The study was published online in Endocrinology.
“This promising molecular diagnostic approach would not have been possible without advances in genomics and bioinformatics,” said senior author Linda Giudice, MD, PhD.
“Importantly, there are relatively few genes in each ‘classifier’ of disease or of no disease and endometriosis stage that have the potential for non-surgical diagnostic development,” Giudice added. “The approach also could be used to detect disease recurrence without requiring surgery, and the newly identified gene profiles and pathways resulting from this approach have opened doors for innovative targeted-therapy development for endometriosis-related pain and infertility.”
Endometriosis is an often-painful condition that occurs when tissue normally lining the inside of the uterus grows outside the uterus.
It has been estimated that approximately 10% of reproductive-age women have the disorder, which often is caused by retrograde menstruation. Endometrial tissue flows backward through the fallopian tubes and into the pelvic cavity instead of out through the cervix. This tissue attaches and continues to follow the monthly menstrual cycle, with the resulting bleeding causing inflammation, scarring, and pain. Endometriosis also can lead to infertility.
The current method of treatment is laparoscopy, a surgical procedure that diagnoses and stages endometriosis occurring on the pelvic lining and organs. But the time lag can be more than a decade from symptom onset to diagnosis, emphasizing the need for a less invasive, more cost-effective approach.
In the new study, Giudice and her colleagues used machine learning, a computer-based technology, to analyze the gene activity of endometrium tissue samples. They analyzed 148 samples –– 77 from women with endometriosis; 37 from women without endometriosis but with other uterine or pelvic problems, such as uterine fibroids; and 34 from women without any uterine conditions (the control group).
Machine learning allows computers to learn from an activity without explicit programming. It can be used by researchers to examine the interactions caused by the information on large numbers of genes being translated into proteins through a process called gene expression.
A grouping system from the samples was developed, with an accuracy of 90% to 100%. Not only could the researchers distinguish between samples from endometriosis patients and the control group but also between the endometriosis patients and those with other uterine disorders. They could even detect the difference between endometriosis stages.
This technique also could distinguish endometriosis at different points in the menstrual cycle.
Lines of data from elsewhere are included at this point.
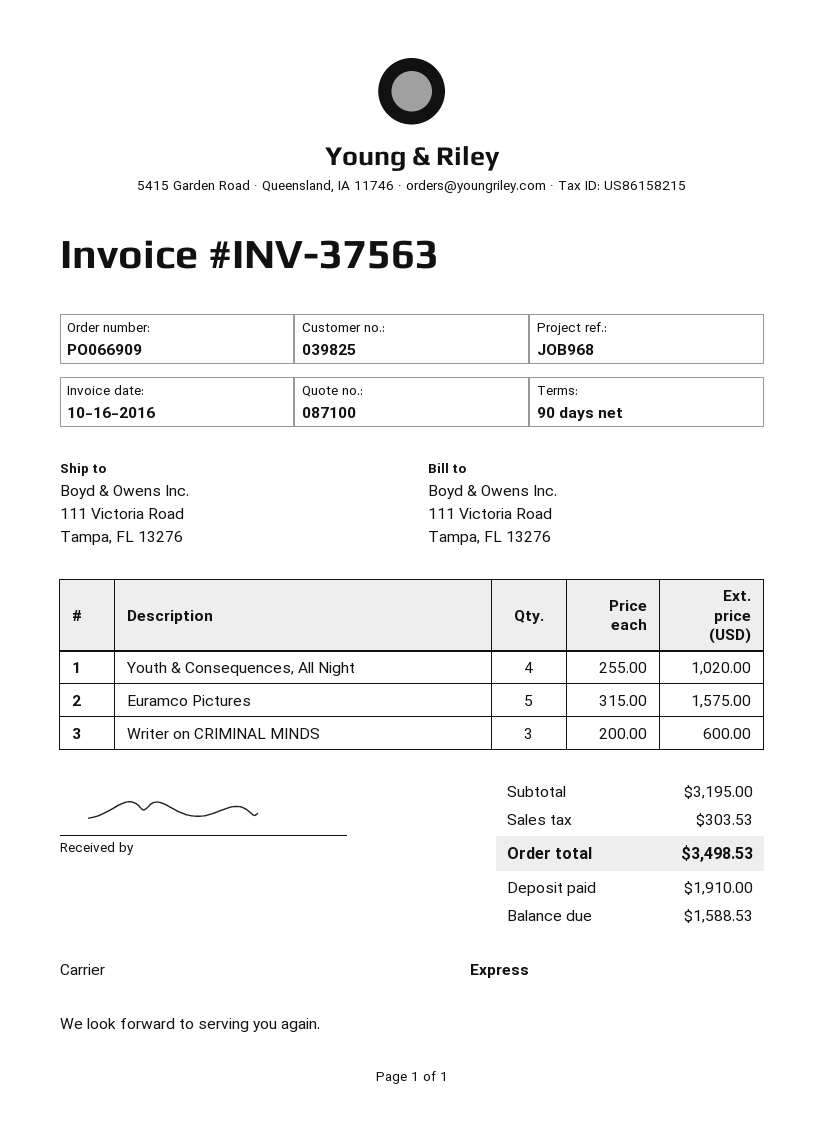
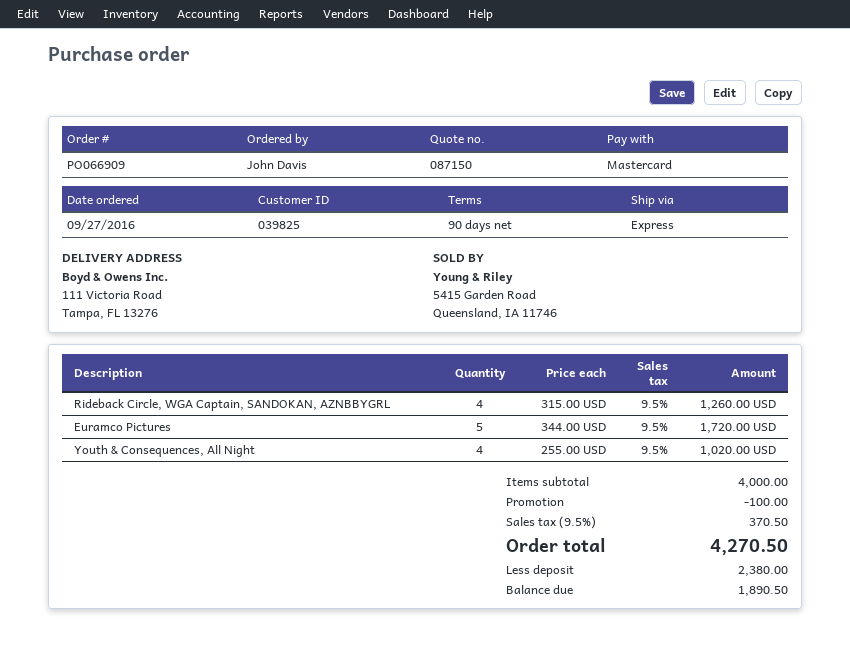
quote number: 087100 -> 087150
Euramco Pictures: 5 x 315.00 = 1575.00 -> 5 x 344.00 = 1720.00
Writer on CRIMINAL MINDS: 3 x 200.00 = 600.00 -> none
Rideback Circle, WGA Captain, SANDOKAN, AZNBBYGRL: none -> 4 x 315.00 = 1260.00
subtotal: 3195.00 -> 4000.00
discount: none -> 100.00
tax: 303.53 -> 370.50
total: 3498.53 -> 4270.50
deposit: 1910.00 -> 2380.00
balance: 1588.53 -> 1890.50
As hormone levels changed throughout the cycle, the gene expression patterns in the uterine lining of women with endometriosis were distinct from those who did not have the condition.
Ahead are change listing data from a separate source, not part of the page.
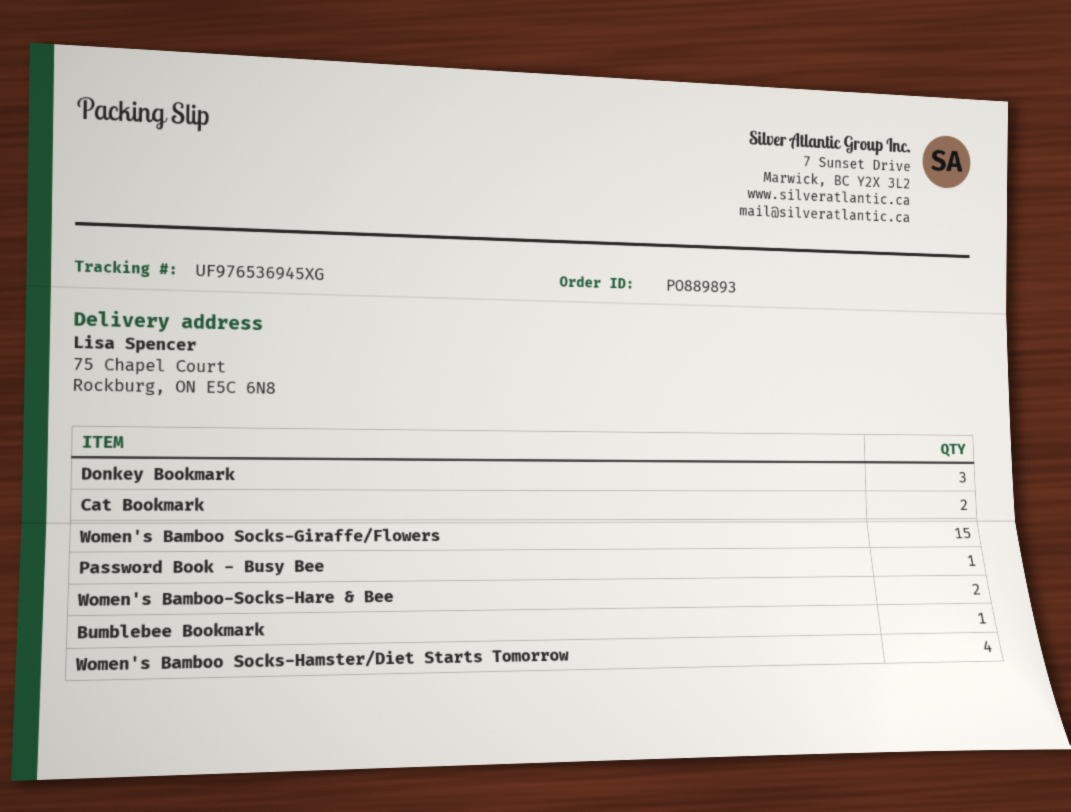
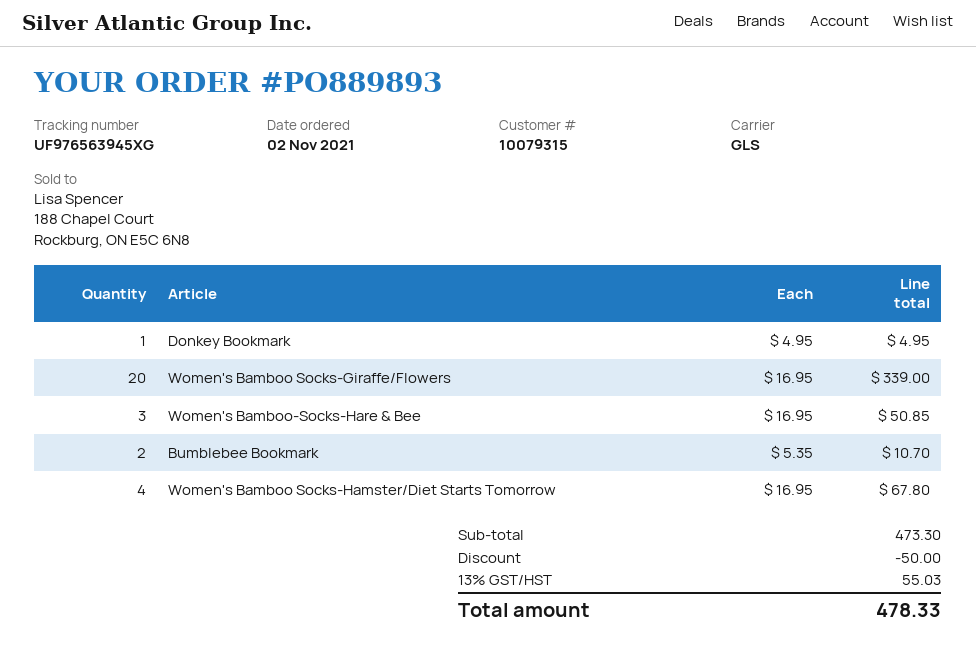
tracking number: UF976536945XG -> UF976563945XG
Donkey Bookmark: 3 -> 1
Cat Bookmark: 2 -> none
Women's Bamboo Socks-Giraffe/Flowers: 15 -> 20
Password Book - Busy Bee: 1 -> none
Women's Bamboo-Socks-Hare & Bee: 2 -> 3
Bumblebee Bookmark: 1 -> 2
Based on this gene expression, a simple test eventually could be performed in the doctor’s office to determine the presence of endometriosis and its stage, Giudice said. In minutes, a tiny, thin plastic catheter could be inserted through the cervix into the uterus to remove a sample of cells for analysis.
“Laparoscopy involves general anesthesia and making an incision in the abdomen,” said contributing author Louis DePaolo, PhD. “These findings indicate that it may be possible to avoid the surgical procedure and diagnose endometriosis from a tissue sample obtained in the office setting without anesthesia.”
The next step is to validate the findings in a larger population, the authors said.